Hazel Harradence is a founder member and membership secretary of The Silvanus Trevail Society. The Society, formed in 1993, aims at increasing awareness of the historical significance of Trevail’s architectural practice through research into his life and the preservation of his work. Hazel came to Cornwall bringing business and administrative skills that have been put to good use in connection with historical and environmental groups on whose committees she has served for many years. Researching various aspects of Cornish history has led to her lecturing across the county and producing articles on these subjects. She has spent a considerable amount of time working as a volunteer at Cornwall Record Office, assisting in cataloguing collections.
She is the sole author of the Silvanus Trevail Register of Buildings, the most comprehensive work of its kind ever produced for a British architect.

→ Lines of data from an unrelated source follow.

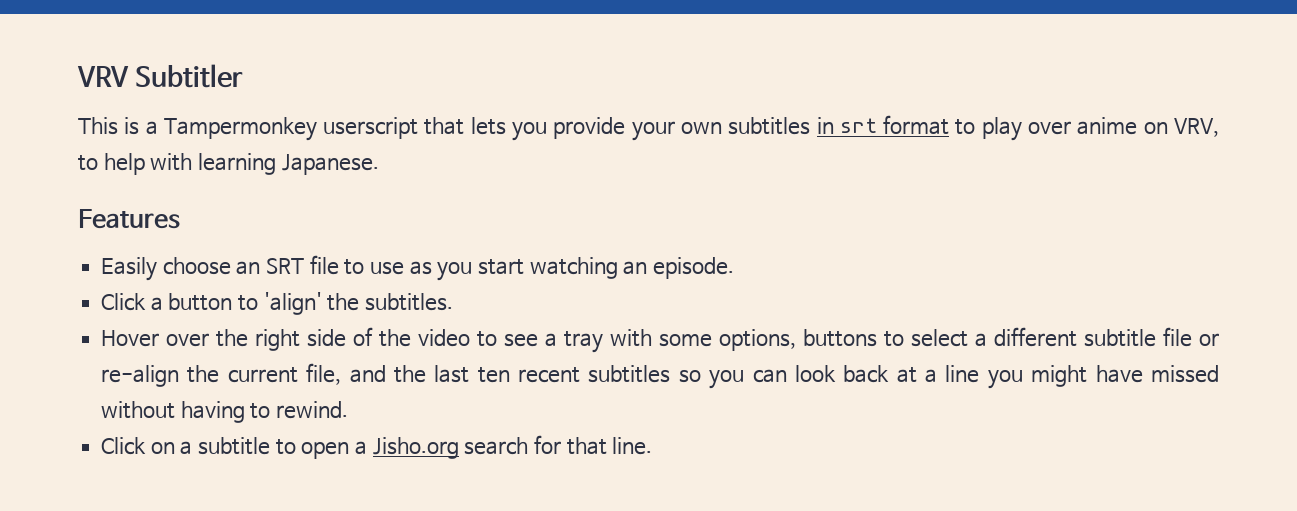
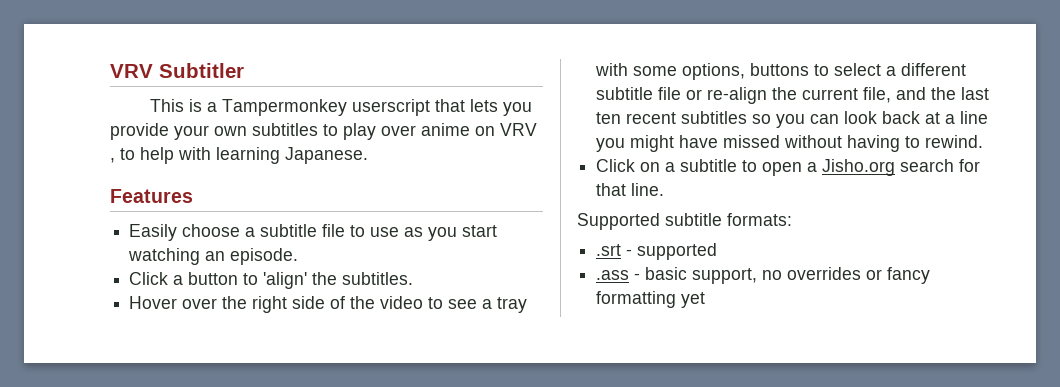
[816,115,950,135] in srt format -> (318, 129) none
[1174,118,1220,137] VRV, -> [500,123,537,136] [110,158,115,163] VRV ,
[236,258,305,275] an SRT -> [245,224,318,237] a subtitle
(653, 446) none -> [577,213,792,230] [596,243,718,260] [596,267,931,284] [596,291,706,308] // Supported subtitle formats: // .srt - supported // .ass - basic support, no overrides or fancy formatting yet

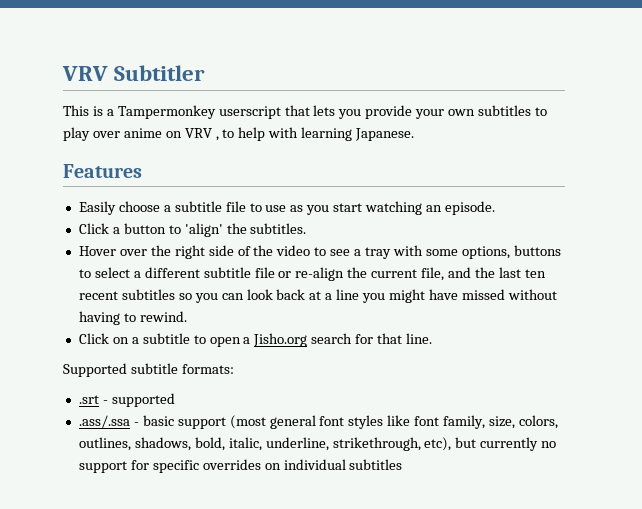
[596,270,630,280] .ass -> [78,415,130,428] .ass/.ssa
[692,267,931,284] [596,291,706,308] support, no overrides or fancy formatting yet -> [177,415,558,429] [78,437,557,451] [78,459,403,473] support (most general font styles like font family, size, colors, outlines, shadows, bold, italic, underline, strikethrough, etc), but currently no support for specific overrides on individual subtitles

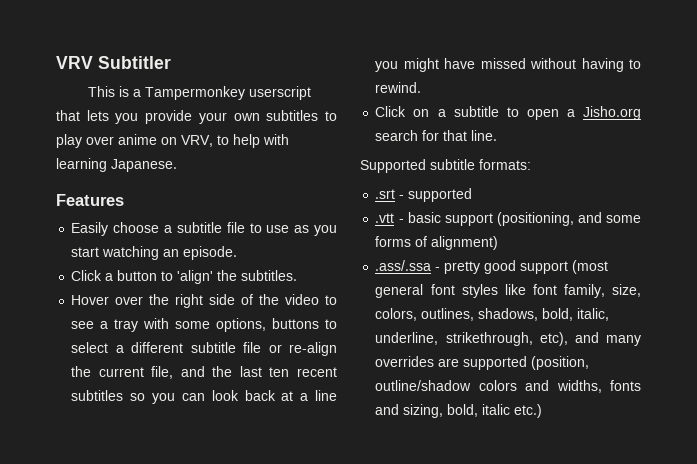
[184,128,219,141] VRV , -> [181,135,213,147] VRV,
(175, 400) none -> [375,212,641,226] [375,236,499,250] // .vtt - basic support (positioning, and some forms of alignment)
[142,415,174,426] basic -> [444,260,517,274] pretty good
[455,437,557,451] [78,459,403,473] but currently no support for specific overrides on individual subtitles -> [574,332,641,346] [375,356,590,370] [375,380,641,393] [375,404,543,418] and many overrides are supported (position, outline/shadow colors and widths, fonts and sizing, bold, italic etc.)

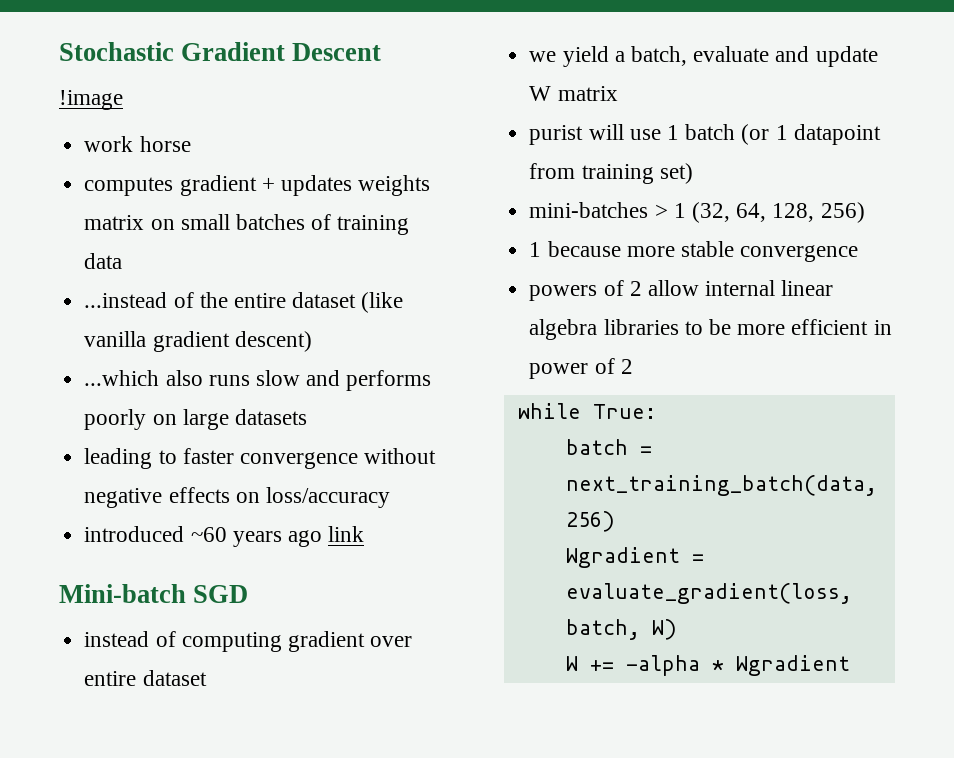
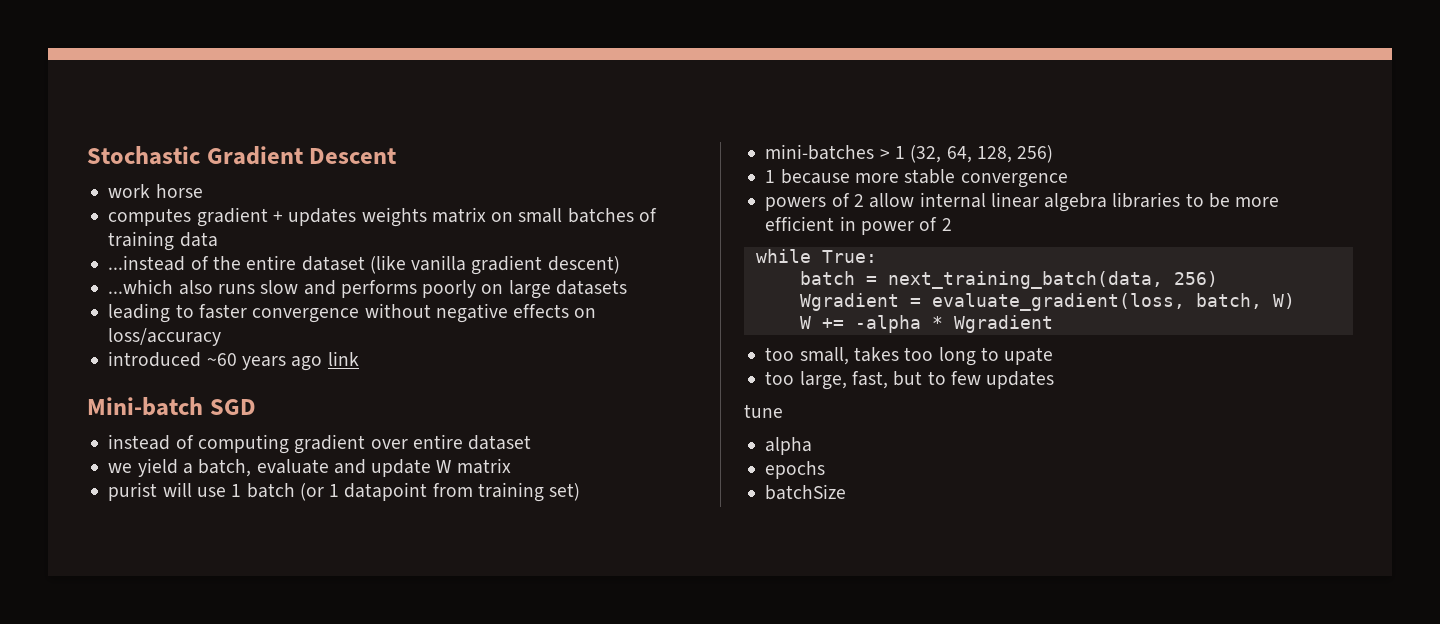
[59,90,123,110] // !image -> (397, 156) none
(850, 665) none -> [765,347,1054,366] [765,371,1055,390] [744,404,783,418] [765,437,813,455] [765,461,826,479] [765,484,847,500] // too small, takes too long to upate // too large, fast, but to few updates // tune // alpha // epochs // batchSize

Ronald Perry B Sc, MA, Ph D, Dip Ed, is secretary of The Silvanus Trevail Society. He came to Cornwall in 1965, after administrative and academic experience in England, Germany and the Far East, to build up the Faculty of Management, Business and Professional Studies at Cornwall College. He has carried out numerous socio-economic surveys of the region for the British Social and Economic Research Development Group. More recently, he has published many historical studies, mainly dealing with the period when Silvanus Trevail lived, for the Institute of Cornish Studies of Exeter University, the Royal Institution of Cornwall, the Trevithick Society, the Cornwall Association of Local Historians, An Baner Kernewek and the China Clay History Society. For his contribution to the history of Cornwall, Dr Perry was created a Bard (Scryfer Negis) of the Cornish Gorsedd.
Funding the ladder: The Passmore Edwards legacy
by Dean Evans
Normal price £20.00
Paperback 268 pages with over 120 black & white and colour illustrations
ISBN 978 1 903427 66 8
John Passmore Edwards was born in Blackwater, Cornwall, in 1823 and went on to make a fortune from publishing popular technical magazines like the English Mechanic and Building News. He used his fortune to establish hospitals, convalescent homes, institutes, art galleries and museums, as well as libraries in London and Cornwall. Edwards was also involved in campaigns against slavery, and was a notable opponent of the Boer war. He was a supporter of the Chartist and Temperance movements, and a lifelong advocate of parliamentary reform. He was briefly a member of parliament for Salisbury, where he opposed the interventionist policies of the British government in Egypt. Passmore Edwards believed that by ‘funding the ladder’ through bequests and philanthropy the poor might be encouraged to ‘climb’; his legacy is the extraordinary number of buildings, many bearing his name, that support this passionate belief.
Dean Evans worked in local government and for the Environment Agency. He became involved in the restoration of the Blackwater Institute, one of Passmore Edwards’ earliest bequests, and developed a project to celebrate the centenary of Edwards’ death. He has written numerous articles on Passmore Edwards and addressed history groups in Cornwall and London. He lives in Cornwall.